::: SOURCE MATERIAL :::

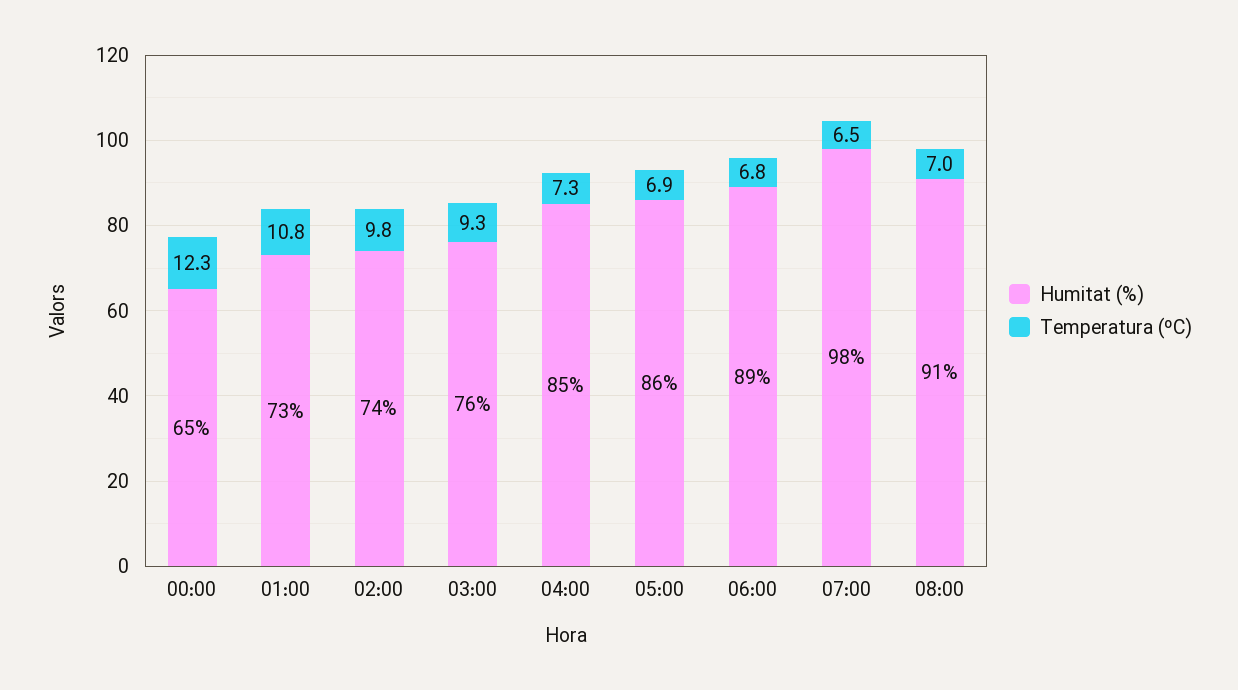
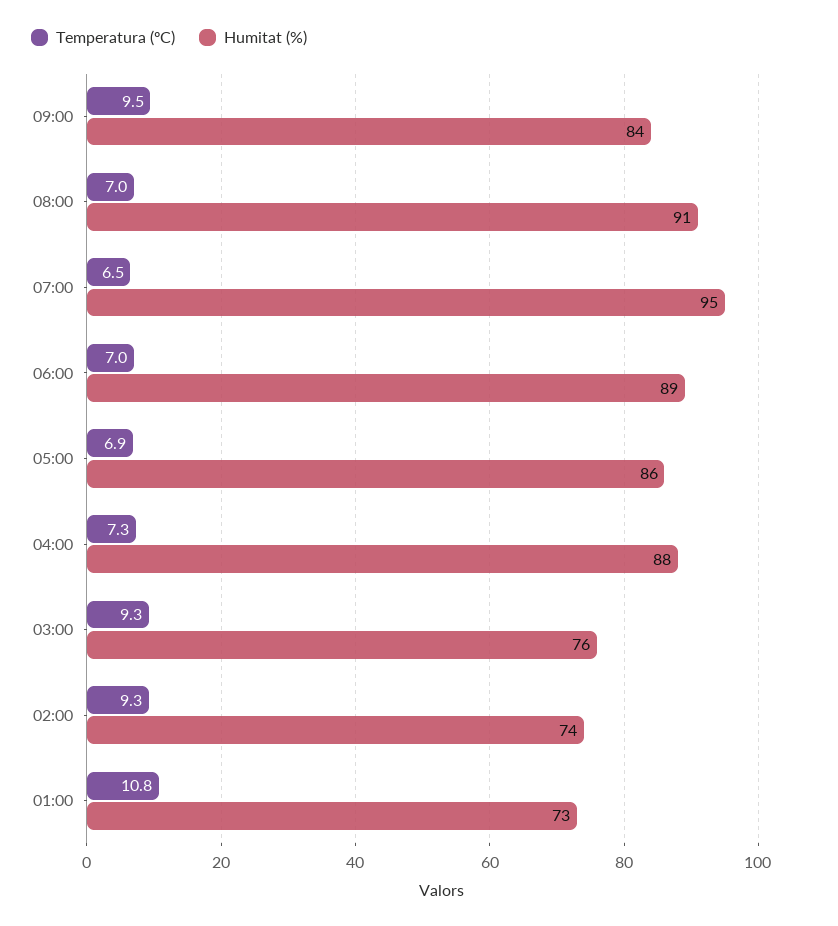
Humitat (%), 00:00: 65 -> none
Temperatura (ºC), 00:00: 12.3 -> none
Temperatura (ºC), 02:00: 9.8 -> 9.3
Humitat (%), 04:00: 85 -> 88
Temperatura (ºC), 06:00: 6.8 -> 7
Humitat (%), 07:00: 98 -> 95
Temperatura (ºC), 09:00: none -> 9.5
Humitat (%), 09:00: none -> 84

:::

▶ [WHAT IS BEING ASKED]:
In the records, which lines mention the word "Humitat"? Copy those lines.

▶ [EXPECTED ANSWER]:
Humitat (%), 00:00: 65 -> none
Humitat (%), 04:00: 85 -> 88
Humitat (%), 07:00: 98 -> 95
Humitat (%), 09:00: none -> 84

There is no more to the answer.